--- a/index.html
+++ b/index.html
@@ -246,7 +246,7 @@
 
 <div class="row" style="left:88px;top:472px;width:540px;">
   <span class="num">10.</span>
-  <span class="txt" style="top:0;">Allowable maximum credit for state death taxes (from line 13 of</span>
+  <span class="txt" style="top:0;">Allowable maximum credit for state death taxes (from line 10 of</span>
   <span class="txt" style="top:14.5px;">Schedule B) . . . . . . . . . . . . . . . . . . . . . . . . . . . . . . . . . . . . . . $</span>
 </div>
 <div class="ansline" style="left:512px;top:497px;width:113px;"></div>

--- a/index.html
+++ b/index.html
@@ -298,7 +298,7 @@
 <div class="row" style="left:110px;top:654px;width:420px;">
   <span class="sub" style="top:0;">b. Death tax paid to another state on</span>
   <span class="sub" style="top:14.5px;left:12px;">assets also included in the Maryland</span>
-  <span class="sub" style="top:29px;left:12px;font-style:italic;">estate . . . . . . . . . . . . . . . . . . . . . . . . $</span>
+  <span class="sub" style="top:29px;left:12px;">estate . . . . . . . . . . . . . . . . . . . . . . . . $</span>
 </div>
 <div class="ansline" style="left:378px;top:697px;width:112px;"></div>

◇ ◇ ◇

Description of the task — Write the material out again word for word.

Task answer —
--- a/index.html
+++ b/index.html
@@ -246,7 +246,7 @@
 
 <div class="row" style="left:88px;top:472px;width:540px;">
   <span class="num">10.</span>
-  <span class="txt" style="top:0;">Allowable maximum credit for state death taxes (from line 13 of</span>
+  <span class="txt" style="top:0;">Allowable maximum credit for state death taxes (from line 10 of</span>
   <span class="txt" style="top:14.5px;">Schedule B) . . . . . . . . . . . . . . . . . . . . . . . . . . . . . . . . . . . . . . $</span>
 </div>
 <div class="ansline" style="left:512px;top:497px;width:113px;"></div>

--- a/index.html
+++ b/index.html
@@ -298,7 +298,7 @@
 <div class="row" style="left:110px;top:654px;width:420px;">
   <span class="sub" style="top:0;">b. Death tax paid to another state on</span>
   <span class="sub" style="top:14.5px;left:12px;">assets also included in the Maryland</span>
-  <span class="sub" style="top:29px;left:12px;font-style:italic;">estate . . . . . . . . . . . . . . . . . . . . . . . . $</span>
+  <span class="sub" style="top:29px;left:12px;">estate . . . . . . . . . . . . . . . . . . . . . . . . $</span>
 </div>
 <div class="ansline" style="left:378px;top:697px;width:112px;"></div>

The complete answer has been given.